Basically I'll provide some thoughts on the parable of the Seed and Sower of Matt 13:3-8, which also has some scriptural explanation in Matt 13:18-23.
13:3 He spoke to them many things in parables, saying, “Behold, a farmer went out to sow. 13:4 As he sowed, some seeds fell by the roadside, and the birds came and devoured them. 13:5 Others fell on rocky ground, where they didn’t have much soil, and immediately they sprang up, because they had no depth of earth. 13:6 When the sun had risen, they were scorched. Because they had no root, they withered away. 13:7 Others fell among thorns. The thorns grew up and choked them. 13:8 Others fell on good soil, and yielded fruit: some one hundred times as much, some sixty, and some thirty. 13:9 He who has ears to hear, let him hear. (WEB)
Here's the break off point of the earlier discussion
The best application today will be gained through understanding the mysteries of the kingdom.Michelle wrote:So what is the original application of the parable?

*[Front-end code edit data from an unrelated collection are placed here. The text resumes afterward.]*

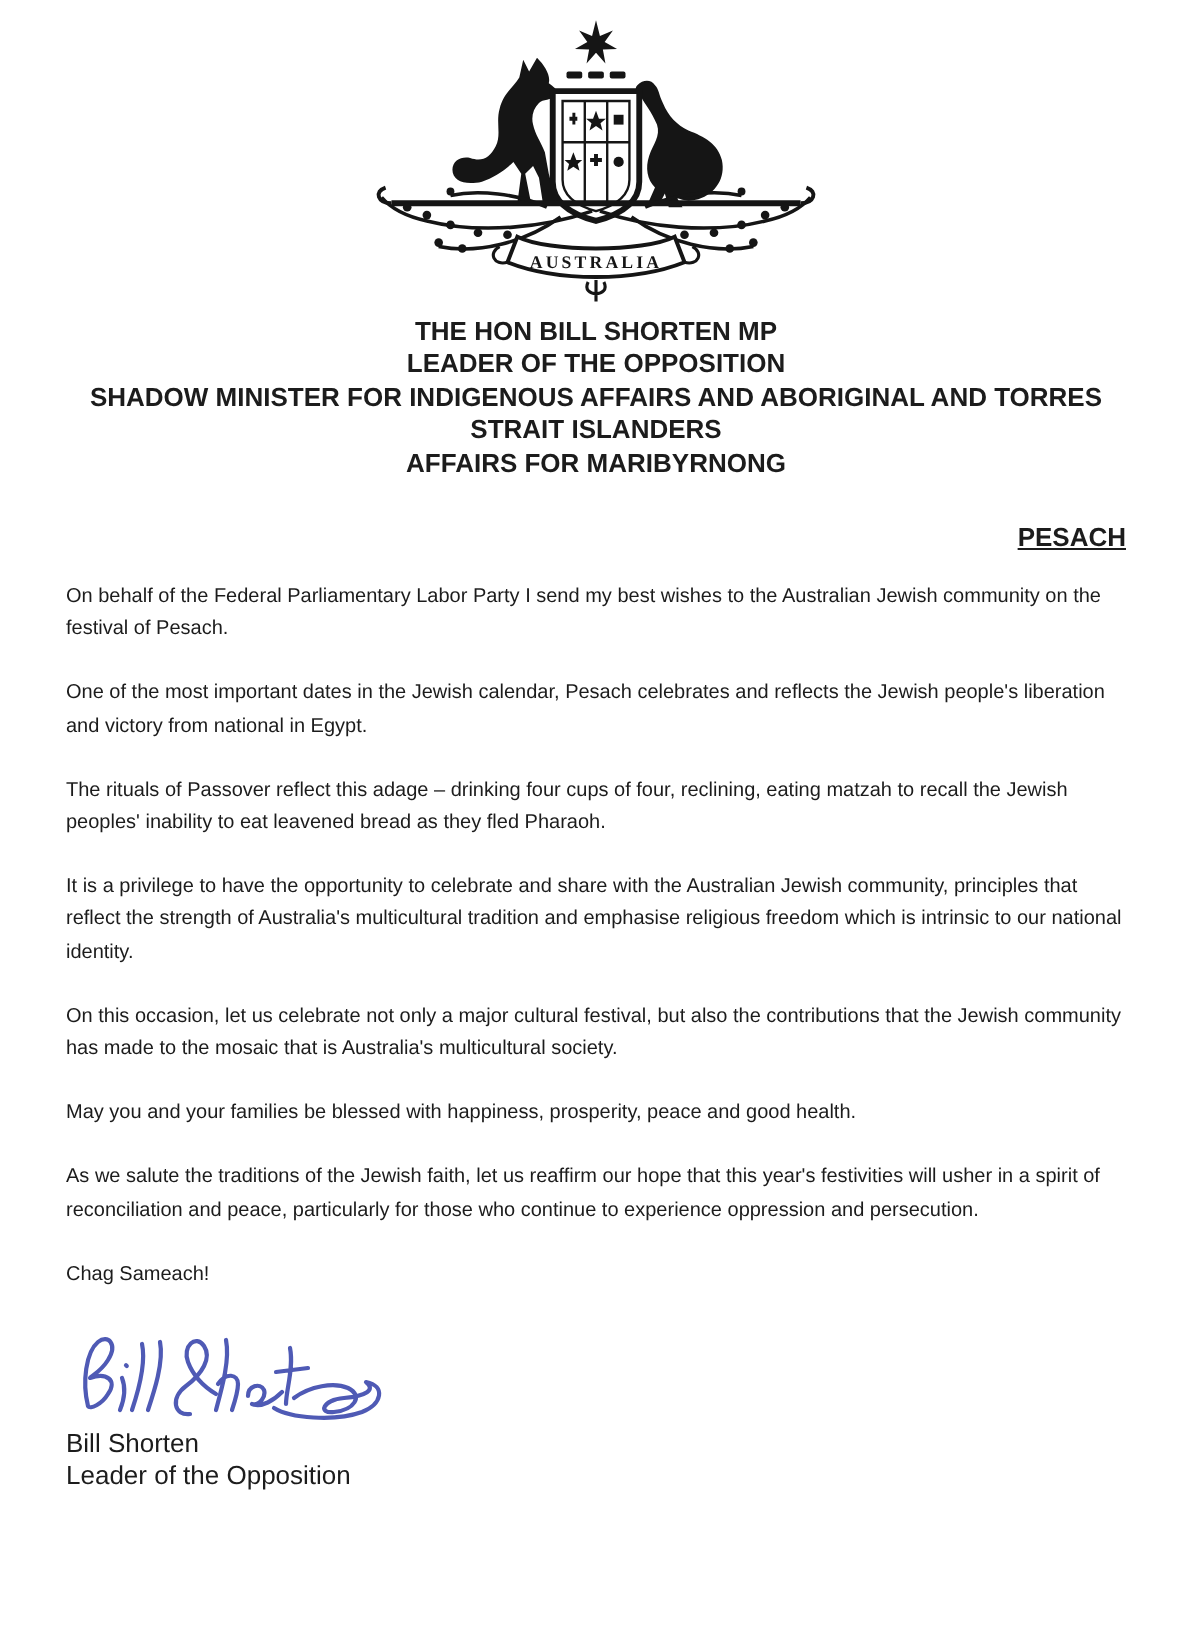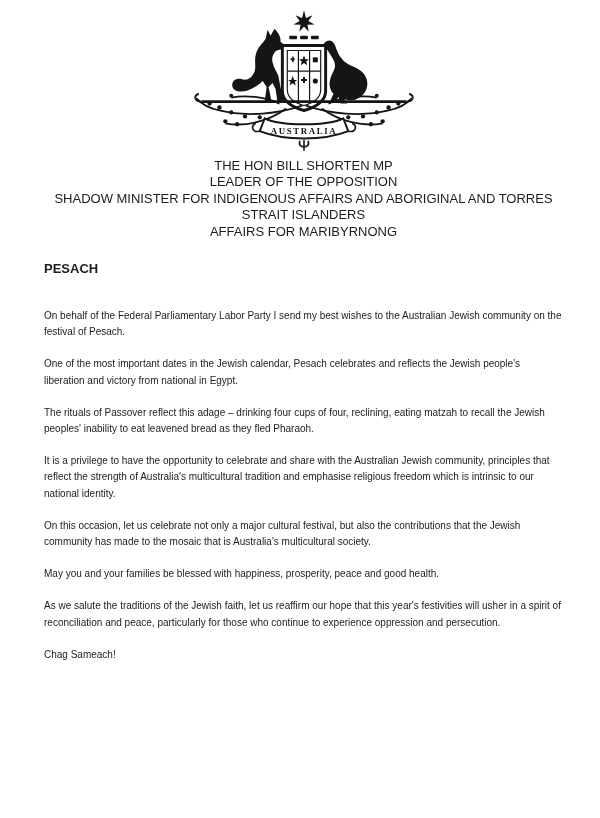"AUSTRALIA" .page { padding: 6px 37px 0 44px -> 6px 37px 0 33px }
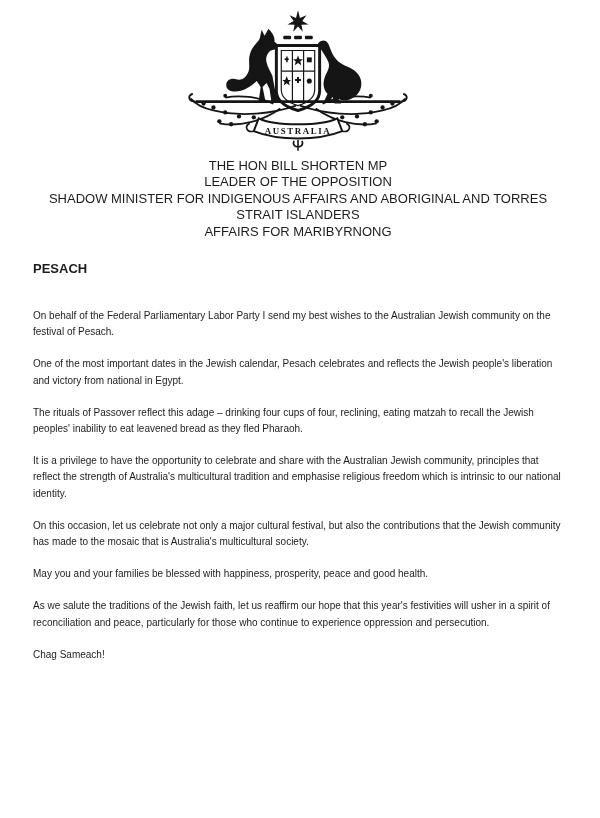"THE HON BILL SHORTEN MP" .letterhead { font-weight: 400 -> 700 }
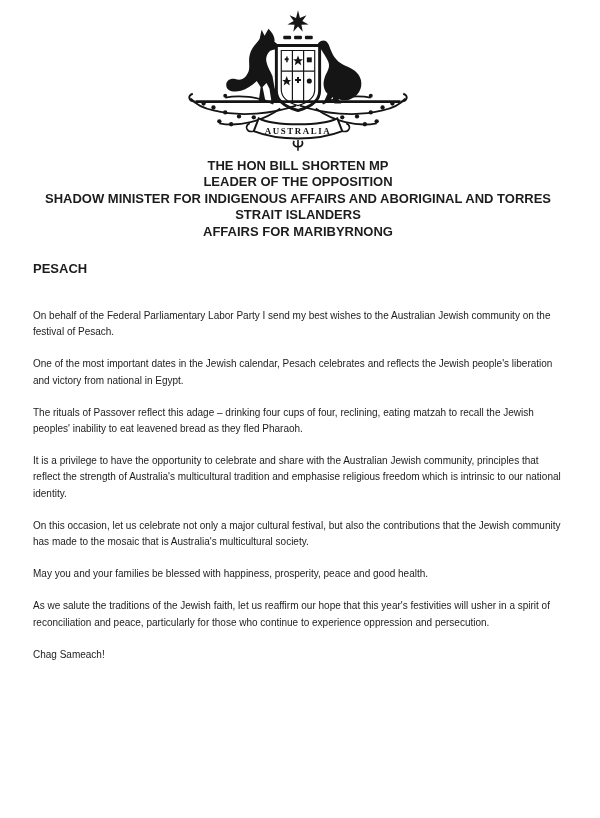"PESACH" .title { margin: 21px 0 32px 0 -> 21px 0 15px 0; text-align: left -> right; text-decoration: none -> underline }
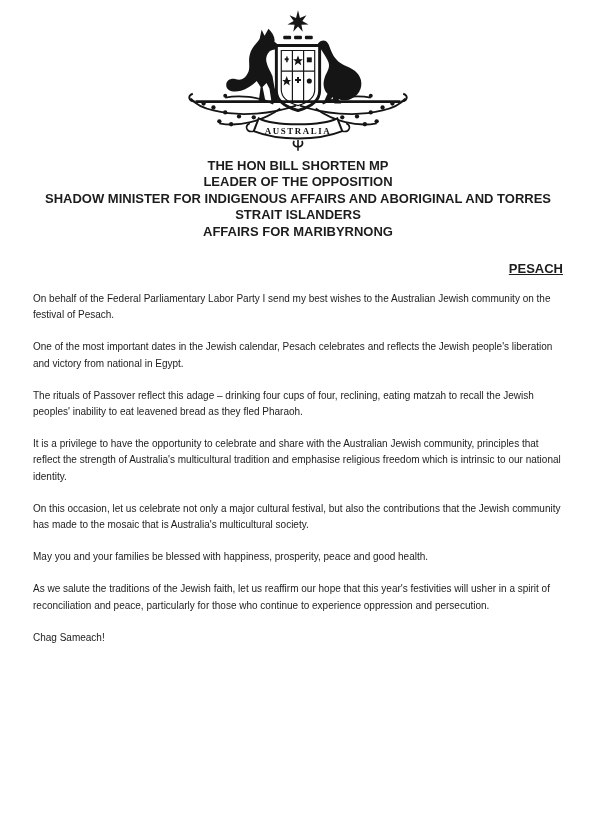"Bill Shorten" div.sig-block { html: none -> <div> <svg> <g> <path></path> <path></path> <path></path> <path></path> <path></path> <path></path> <path></path> <path></path> <path></path> <path></path> </g> </svg> <div>Bill Shorten</div> <div>Leader of the Opposition</div> </div> }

Did Matthew include it in his gospel just so people like me, who wonder how people could be so unbelieving after the saw and heard Christ, would have a bit of an explanation? It seems like a lot of wasted words if it was just to explain a short phenomenon which has little application for future generations. You did give a slight application for todaymikew wrote: ...snip...
So this seemed to apply only to Jesus' walk on earth and when He preached; the parable wasn't about people hearing the gospel today.
...snip...
The original application is understood by first seeing Jesus as the Sower. This is revealed in the parable of the Wheat and Tares. And there are some more contextual issues that have to be established to get to this original application.
Since the parable of the Wheat and Tares was that actual situation when a field was sown, seeing a sower on the road shows that the first parable was an earlier event. Jesus then in the first parable is seen as the Sower on the way to the field. Such description then matches best with the time before His death on the cross and the resurrection.
The sowing of the field then would be the time after the resurrection but applying to the first generation -- the crop planted by Jesus.
So in a sense, the parable of the Sower and Seed can be seen to describe what happened to people hearing the gospel and responding to the gospel before the Day of Pentecost. Though some more flexible interpretation could be acceptable. The parable may not fit this strictest limitation.
In this light, the parable doesn't have to be interpreted as a reference to predestination.
The original application was to help the early disciples understand why some of the supposed believers among them were falling away. The quickest to fall were described as being seed eaten by birds. The longer lasting ones were like seed in the rocks.
A separate problem is shown later about another type of people that fell away. This situation was described where actual bad seed, tares, were intentionally planted by Satan. This is different from good seed, the word of the kingdom, being planted.